[[ Supplied records, beginning ]]

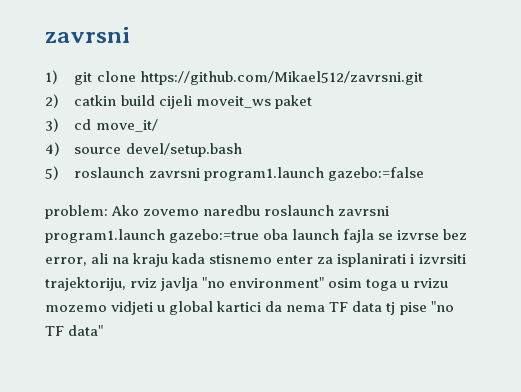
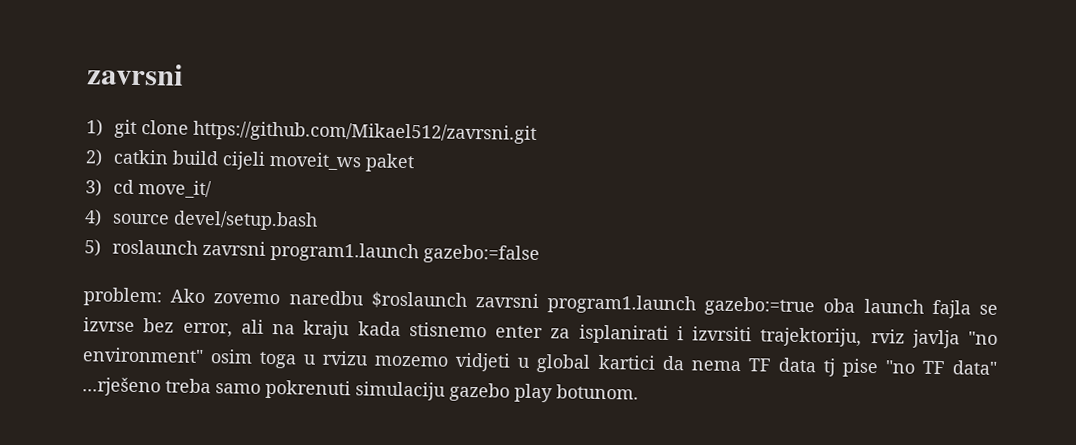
- problem: Ako zovemo naredbu roslaunch zavrsni program1.launch gazebo:=true oba launch fajla se izvrse bez error, ali na kraju kada stisnemo enter za isplanirati i izvrsiti trajektoriju, rviz javlja "no environment" osim toga u rvizu mozemo vidjeti u global kartici da nema TF data tj pise "no TF data"
+ problem: Ako zovemo naredbu $roslaunch zavrsni program1.launch gazebo:=true oba launch fajla se izvrse bez error, ali na kraju kada stisnemo enter za isplanirati i izvrsiti trajektoriju, rviz javlja "no environment" osim toga u rvizu mozemo vidjeti u global kartici da nema TF data tj pise "no TF data" ...rješeno treba samo pokrenuti simulaciju gazebo play botunom.

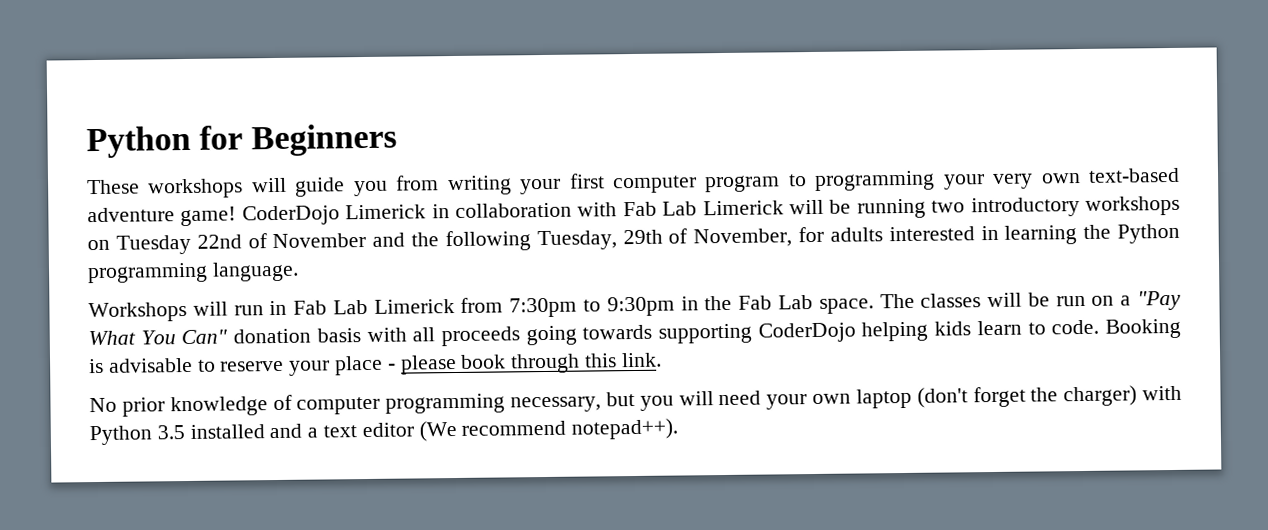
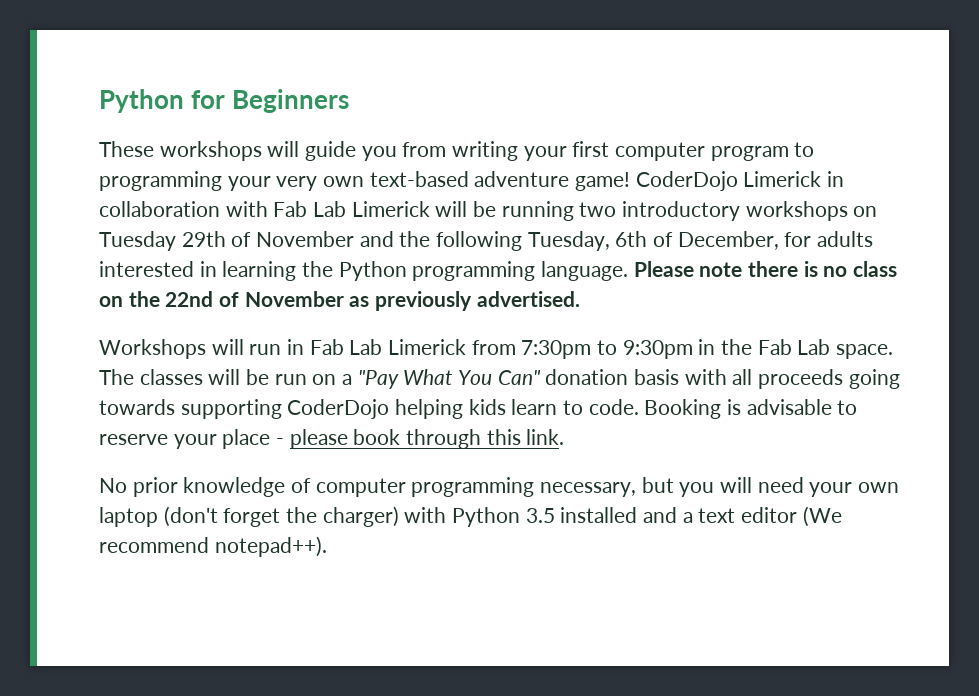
- CoderDojo Limerick in collaboration with Fab Lab Limerick will be running two introductory workshops on Tuesday 22nd of November and the following Tuesday, 29th of November, for adults interested in learning the Python programming language.
+ CoderDojo Limerick in collaboration with Fab Lab Limerick will be running two introductory workshops on Tuesday 29th of November and the following Tuesday, 6th of December, for adults interested in learning the Python programming language. Please note there is no class on the 22nd of November as previously advertised.

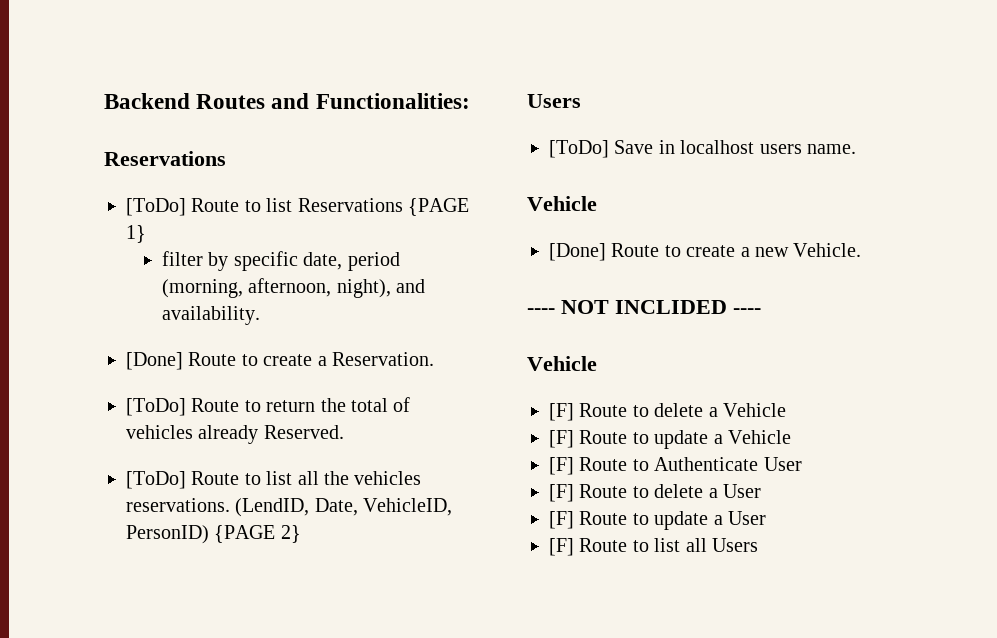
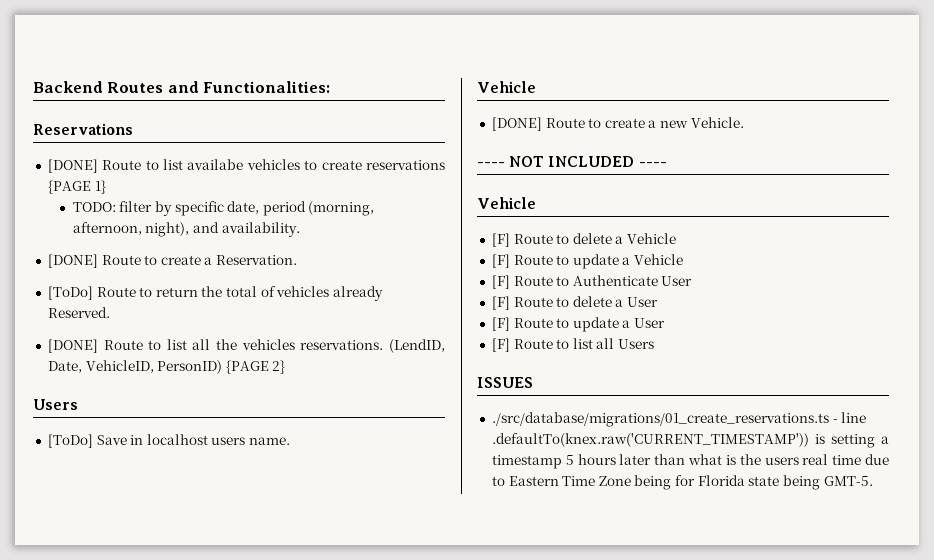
- [ToDo] Route to list Reservations {PAGE 1}
+ [DONE] Route to list availabe vehicles to create reservations {PAGE 1}
- filter by specific date, period (morning, afternoon, night), and availability.
+ TODO: filter by specific date, period (morning, afternoon, night), and availability.
- [Done] Route to create a Reservation.
+ [DONE] Route to create a Reservation.
- [ToDo] Route to list all the vehicles reservations.
+ [DONE] Route to list all the vehicles reservations.
- [Done] Route to create a new Vehicle.
+ [DONE] Route to create a new Vehicle.
- ---- NOT INCLIDED ----
+ ---- NOT INCLUDED ----
+ ISSUES
+ ./src/database/migrations/01_create_reservations.ts - line .defaultTo(knex.raw('CURRENT_TIMESTAMP')) is setting a timestamp 5 hours later than what is the users real time due to Eastern Time Zone being for Florida state being GMT-5.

[[ Supplied records, end ]]

The lines to reproduce run from the one that contains "- [Done] Route to create a Reservation." through the last line above; copy them exactly.

- Exercise answer
- [Done] Route to create a Reservation.
+ [DONE] Route to create a Reservation.
- [ToDo] Route to list all the vehicles reservations.
+ [DONE] Route to list all the vehicles reservations.
- [Done] Route to create a new Vehicle.
+ [DONE] Route to create a new Vehicle.
- ---- NOT INCLIDED ----
+ ---- NOT INCLUDED ----
+ ISSUES
+ ./src/database/migrations/01_create_reservations.ts - line .defaultTo(knex.raw('CURRENT_TIMESTAMP')) is setting a timestamp 5 hours later than what is the users real time due to Eastern Time Zone being for Florida state being GMT-5.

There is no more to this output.